It can be a hard thing emotionally. And I imagine it is an unending struggle for historians of slavery (at least, I really hope it is) to process the reality of the institution and the people whom they study. Since I am reviewing lots of documents that I looked at last summer, I came across one of the most upsetting things I ended up transcribing last summer. Before I quote it, I want to do a little set up.

At the British Library, you are not allowed to photograph documents in the manuscript room (which sucks, especially for people like me who are there with limited times and limited means. Your ability to view documents is just much more circumscribed. It is a policy that certainly favors people who live in London or who have hefty fellowship packages that allow them to travel for substantial amounts of time.) So, you sit there with your document on the table and your laptop. You read the document as quickly as you can (which with 17th-century documents may not be a quick process) and you type up what you are reading. You almost split your brain. You are reading but you aren’t really processing. It’s when you go to type the words onto your computer (or write them on your pad of paper) that you actually realize what it is that you are reading. There’s a delay there.

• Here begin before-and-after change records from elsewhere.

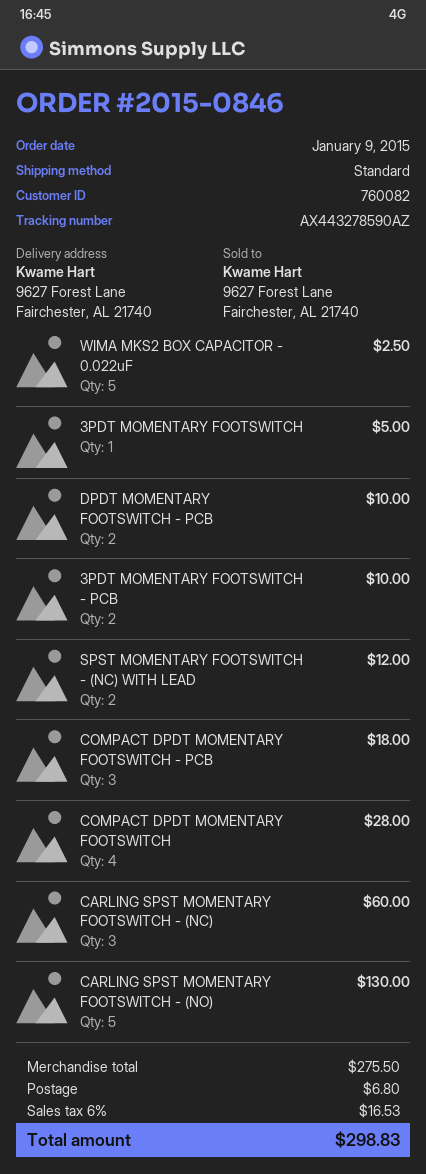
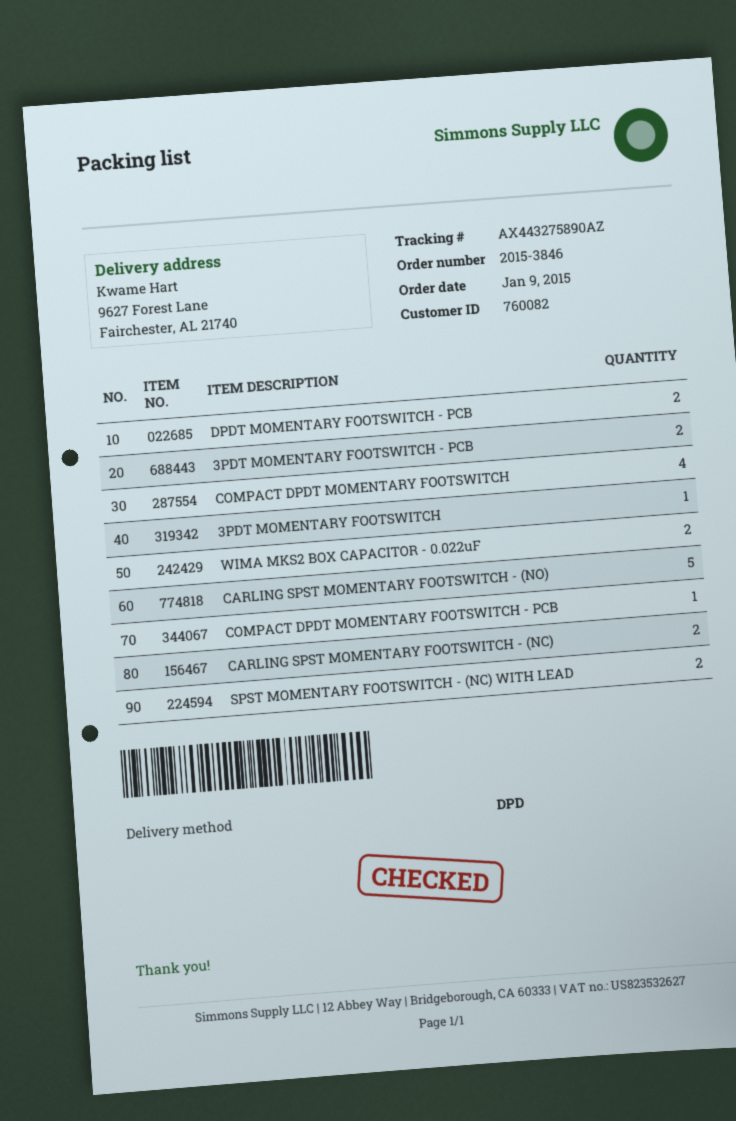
order number: 2015-0846 -> 2015-3846
shipping method: standard -> DPD
tracking number: AX443278590AZ -> AX443275890AZ
WIMA MKS2 BOX CAPACITOR - 0.022uF: 5 -> 2
COMPACT DPDT MOMENTARY FOOTSWITCH - PCB: 3 -> 1
CARLING SPST MOMENTARY FOOTSWITCH - (NC): 3 -> 2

This one day in the Library, I was reading and typing, the story revealing itself to me as I typed the words onto the screen. I had been reading lots of upsetting things about slaves/slavery for days (and, of course, for years in my preparation for being a historian of slavery). But this passage was too much and after typing it, I immediately had to get up from my seat, leave the manuscript room, walk around outside, drink some water, sit and process. I may have even decided to eat lunch before returning to the room and the document.

Without further ado, here is a story that a brother traveling from London to the Caribbean (via Africa) is writing to his sister around 1713. The English have purchased slaves in Africa and are preparing to leave. To get out to the ocean, they must first navigate the rivers that take them there.

After we had purchased 360 Slaves, about 200 Women, 100 Men, & the rest Boys, & Girls, we prepar’d to leave the River. All the men had shackles on their legs, to prevent them from swimming to shore, as we went down ye river, which were taken off, when we got to Sea.

Not suspecting the women, we left them at their liberty, but before we got out of the River, 3 or 4 of them shew’d us how well they could swim, gave us ye slip, though we took one of them again, they could not swim so well as the rest, being big with child.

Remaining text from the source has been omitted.